Since brass, nor stone, nor earth, nor boundless sea,
But sad mortality oversways their power,
How with this rage shall beauty hold a plea,
Whose action is no stronger than a flower?
"Not as often as either of us thinks," I replied. "It's become a pattern for us, an endless cycle of rejection and unity, it's impossible to remember which came first but they follow each other as inevitably as the day follows the night."
"As night follows day," Armand corrected and I lifted my shoulders in a slight shrug.
"Whichever."
"But, Louis, isn't that the point? That the two roles are not interchangeable. That there is always one who demands and another who refuses. One who chases and one who runs. Who should know better than I that there must be a partner who leads and another who follows?"
"And your secret is that you lead while pretending to follow," I told him.
"Or follow where I pretend to lead," he agreed. "Louis, stop playing with semantics. No, our difficulties are not identical but there are similarities. And there is also a matched opposition."

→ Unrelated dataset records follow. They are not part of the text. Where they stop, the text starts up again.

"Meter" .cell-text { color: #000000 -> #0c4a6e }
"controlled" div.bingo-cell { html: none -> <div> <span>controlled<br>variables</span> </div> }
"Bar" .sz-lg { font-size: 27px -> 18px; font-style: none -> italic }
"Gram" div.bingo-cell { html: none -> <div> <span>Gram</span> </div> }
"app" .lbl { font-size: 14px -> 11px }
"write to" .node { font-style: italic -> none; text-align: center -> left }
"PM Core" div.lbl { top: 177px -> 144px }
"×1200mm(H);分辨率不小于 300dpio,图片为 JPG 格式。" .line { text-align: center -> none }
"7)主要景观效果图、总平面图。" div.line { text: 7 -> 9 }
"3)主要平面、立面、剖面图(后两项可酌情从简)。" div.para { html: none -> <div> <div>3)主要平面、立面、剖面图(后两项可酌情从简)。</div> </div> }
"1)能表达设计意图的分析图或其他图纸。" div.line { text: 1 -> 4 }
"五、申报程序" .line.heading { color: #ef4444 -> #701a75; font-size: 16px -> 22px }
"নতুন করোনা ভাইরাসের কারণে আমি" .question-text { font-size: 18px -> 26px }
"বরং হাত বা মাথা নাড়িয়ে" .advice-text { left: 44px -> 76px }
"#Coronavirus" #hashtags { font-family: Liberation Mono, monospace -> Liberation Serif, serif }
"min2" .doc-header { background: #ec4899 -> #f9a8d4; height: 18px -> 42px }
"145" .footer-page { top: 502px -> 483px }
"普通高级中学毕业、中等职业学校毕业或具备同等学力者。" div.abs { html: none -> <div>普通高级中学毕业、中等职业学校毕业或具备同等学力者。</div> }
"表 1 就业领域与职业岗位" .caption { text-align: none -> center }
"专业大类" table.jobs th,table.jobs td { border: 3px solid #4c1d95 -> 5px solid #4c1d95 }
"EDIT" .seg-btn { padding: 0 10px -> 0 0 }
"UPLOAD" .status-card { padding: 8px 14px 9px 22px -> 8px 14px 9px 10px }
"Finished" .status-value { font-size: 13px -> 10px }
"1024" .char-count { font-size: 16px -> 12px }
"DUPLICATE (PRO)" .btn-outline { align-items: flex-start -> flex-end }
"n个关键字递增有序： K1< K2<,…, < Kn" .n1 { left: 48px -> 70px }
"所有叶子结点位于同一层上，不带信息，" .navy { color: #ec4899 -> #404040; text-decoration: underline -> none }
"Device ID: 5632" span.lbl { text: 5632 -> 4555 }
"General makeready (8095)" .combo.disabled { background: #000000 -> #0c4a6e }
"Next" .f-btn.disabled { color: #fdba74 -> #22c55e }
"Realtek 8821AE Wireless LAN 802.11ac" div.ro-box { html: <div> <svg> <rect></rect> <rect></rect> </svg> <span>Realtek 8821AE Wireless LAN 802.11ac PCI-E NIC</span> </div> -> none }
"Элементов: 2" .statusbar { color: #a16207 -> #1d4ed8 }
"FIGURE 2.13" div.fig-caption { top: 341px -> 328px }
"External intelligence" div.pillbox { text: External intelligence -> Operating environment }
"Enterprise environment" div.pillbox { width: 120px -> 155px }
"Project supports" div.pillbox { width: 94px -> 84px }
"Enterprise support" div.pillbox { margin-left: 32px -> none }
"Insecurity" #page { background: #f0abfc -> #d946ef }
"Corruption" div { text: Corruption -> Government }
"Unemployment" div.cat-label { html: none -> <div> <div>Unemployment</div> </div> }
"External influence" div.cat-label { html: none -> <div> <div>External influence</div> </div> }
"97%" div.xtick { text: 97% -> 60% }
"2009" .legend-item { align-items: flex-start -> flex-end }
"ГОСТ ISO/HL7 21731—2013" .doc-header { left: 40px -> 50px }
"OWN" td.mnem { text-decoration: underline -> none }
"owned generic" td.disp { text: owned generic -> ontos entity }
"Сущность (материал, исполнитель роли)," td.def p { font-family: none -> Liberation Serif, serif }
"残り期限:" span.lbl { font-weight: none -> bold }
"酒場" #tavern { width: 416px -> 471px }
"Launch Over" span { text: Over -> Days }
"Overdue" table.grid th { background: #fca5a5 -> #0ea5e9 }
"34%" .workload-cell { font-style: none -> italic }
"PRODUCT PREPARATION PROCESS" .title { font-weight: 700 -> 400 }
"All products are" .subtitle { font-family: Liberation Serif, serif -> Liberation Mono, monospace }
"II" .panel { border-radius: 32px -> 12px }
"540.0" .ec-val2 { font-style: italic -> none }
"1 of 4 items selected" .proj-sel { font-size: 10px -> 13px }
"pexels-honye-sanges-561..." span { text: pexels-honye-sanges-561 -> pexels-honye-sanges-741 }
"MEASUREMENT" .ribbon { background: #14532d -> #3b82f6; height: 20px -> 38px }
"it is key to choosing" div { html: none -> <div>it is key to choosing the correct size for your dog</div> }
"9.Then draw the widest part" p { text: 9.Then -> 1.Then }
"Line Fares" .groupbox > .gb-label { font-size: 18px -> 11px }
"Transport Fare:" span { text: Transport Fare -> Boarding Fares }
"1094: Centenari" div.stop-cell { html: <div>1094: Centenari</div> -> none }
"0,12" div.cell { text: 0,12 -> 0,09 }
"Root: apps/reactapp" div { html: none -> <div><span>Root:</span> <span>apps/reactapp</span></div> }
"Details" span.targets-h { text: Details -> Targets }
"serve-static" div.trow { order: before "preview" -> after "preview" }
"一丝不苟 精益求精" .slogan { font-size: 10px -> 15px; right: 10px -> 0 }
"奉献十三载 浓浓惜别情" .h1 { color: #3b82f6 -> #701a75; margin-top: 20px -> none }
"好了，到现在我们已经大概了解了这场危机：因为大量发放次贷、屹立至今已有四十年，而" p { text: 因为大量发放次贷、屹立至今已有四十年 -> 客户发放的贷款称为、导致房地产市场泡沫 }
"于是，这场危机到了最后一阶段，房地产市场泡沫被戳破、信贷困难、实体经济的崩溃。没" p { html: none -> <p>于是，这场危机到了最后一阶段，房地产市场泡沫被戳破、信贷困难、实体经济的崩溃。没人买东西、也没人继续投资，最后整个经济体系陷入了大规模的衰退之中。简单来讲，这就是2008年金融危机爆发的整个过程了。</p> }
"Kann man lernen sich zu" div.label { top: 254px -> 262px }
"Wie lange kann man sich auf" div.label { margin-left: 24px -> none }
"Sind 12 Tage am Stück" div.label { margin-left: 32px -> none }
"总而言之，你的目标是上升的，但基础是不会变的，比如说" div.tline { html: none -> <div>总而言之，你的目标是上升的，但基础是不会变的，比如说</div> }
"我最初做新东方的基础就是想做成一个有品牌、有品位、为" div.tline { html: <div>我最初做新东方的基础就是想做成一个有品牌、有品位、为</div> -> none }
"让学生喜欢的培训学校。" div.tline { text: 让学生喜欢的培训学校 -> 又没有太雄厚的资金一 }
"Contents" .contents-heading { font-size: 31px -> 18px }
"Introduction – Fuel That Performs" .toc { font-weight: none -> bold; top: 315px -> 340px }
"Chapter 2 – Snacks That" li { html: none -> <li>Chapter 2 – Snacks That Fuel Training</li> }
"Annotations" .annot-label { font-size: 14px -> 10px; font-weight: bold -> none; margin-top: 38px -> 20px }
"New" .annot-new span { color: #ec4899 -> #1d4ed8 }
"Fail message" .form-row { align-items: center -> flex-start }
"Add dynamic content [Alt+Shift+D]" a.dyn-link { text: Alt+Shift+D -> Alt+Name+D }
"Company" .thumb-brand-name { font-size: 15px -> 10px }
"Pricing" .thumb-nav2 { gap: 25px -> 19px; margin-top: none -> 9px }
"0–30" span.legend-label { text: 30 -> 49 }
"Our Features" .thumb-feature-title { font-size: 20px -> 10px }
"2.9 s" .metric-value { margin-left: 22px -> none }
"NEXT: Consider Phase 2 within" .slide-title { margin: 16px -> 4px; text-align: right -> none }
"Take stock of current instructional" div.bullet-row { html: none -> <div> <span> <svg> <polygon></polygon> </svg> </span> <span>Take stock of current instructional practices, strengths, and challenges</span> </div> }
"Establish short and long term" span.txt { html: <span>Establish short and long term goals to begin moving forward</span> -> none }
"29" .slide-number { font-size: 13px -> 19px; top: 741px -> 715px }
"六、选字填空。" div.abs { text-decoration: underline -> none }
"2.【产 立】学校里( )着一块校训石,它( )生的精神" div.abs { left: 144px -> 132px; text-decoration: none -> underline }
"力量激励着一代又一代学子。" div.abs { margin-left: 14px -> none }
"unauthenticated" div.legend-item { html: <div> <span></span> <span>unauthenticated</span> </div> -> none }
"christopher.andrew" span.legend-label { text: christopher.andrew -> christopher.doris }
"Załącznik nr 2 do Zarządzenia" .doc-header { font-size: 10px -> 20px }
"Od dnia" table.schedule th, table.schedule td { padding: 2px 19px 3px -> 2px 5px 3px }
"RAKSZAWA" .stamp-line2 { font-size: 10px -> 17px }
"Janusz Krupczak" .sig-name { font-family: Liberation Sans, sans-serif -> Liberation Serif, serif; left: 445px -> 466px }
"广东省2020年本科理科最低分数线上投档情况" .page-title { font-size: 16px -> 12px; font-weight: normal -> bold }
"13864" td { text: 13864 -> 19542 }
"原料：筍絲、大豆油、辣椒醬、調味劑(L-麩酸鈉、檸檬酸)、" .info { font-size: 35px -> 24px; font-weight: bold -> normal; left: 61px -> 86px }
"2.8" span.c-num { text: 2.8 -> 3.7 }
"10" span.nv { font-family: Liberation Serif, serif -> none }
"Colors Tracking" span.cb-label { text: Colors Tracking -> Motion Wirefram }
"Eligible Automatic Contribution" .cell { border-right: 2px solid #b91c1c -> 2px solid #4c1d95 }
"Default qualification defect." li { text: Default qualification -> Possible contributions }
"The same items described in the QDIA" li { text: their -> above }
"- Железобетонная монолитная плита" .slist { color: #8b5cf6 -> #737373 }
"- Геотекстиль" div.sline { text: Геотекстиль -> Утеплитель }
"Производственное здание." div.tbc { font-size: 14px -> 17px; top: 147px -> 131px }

I lay back on the earth and stared up at the night sky. He was correct, of course, and I couldn't argue with him. I heard him move away and settle himself against a tree; a fallen angel in the drifts of leaves.
"I am fearful, Louis," he said eventually. "Fearful of love with its power to destroy me. I build myself on my lovers and inevitably I lose them, drive them away."
"And I am driven away again and again, with lies and with the truth," I say. "Still I return, I am incapable of staying away."
"But you are away now," he pointed out.
"And unlikely to remain that way," I admitted. "It's been over a year since I've seen Lestat and I promised I would return. I've delayed longer than I imagined I could."
"You are also weary."
"No, it's not so conscious an emotion. I simply feel.... disconnected. I exist primarily in absences at the moment. I don't permit myself to feel weary because I don't permit myself to feel anything. It's just too difficult."
"Does the river stop flowing when it's covered with ice?"
"You know it doesn't."
There was a soft sigh and then a movement behind me. I felt a hand touching my hair and saw his hand from the corner of my eye, slender fingers drawing aside a black silk strand and twining it through them. I drew in breath sharply and moved away.
"Don't," I said.
His hand froze for an instant and then drew back.
"I'm sorry," I said quickly, turning to glance at him. "Just... don't do that. Please."
"Capisco."
He put his arms around me and I leant back into his embrace. It was not until I tasted blood that I realised I was weeping. I felt the muscles tense suddenly under his skin and then relax, an impulse stifled, and then he just held me and the tears slid down my face. They welled up from my soul, blinding me to everything except the cool hard body holding me in the lightest of embraces. It seemed there was no end to my tears and I felt then that I had reached the depths of my despair in that moment. I couldn't see any way of moving out of that undemanding embrace to resume my course down the river of time.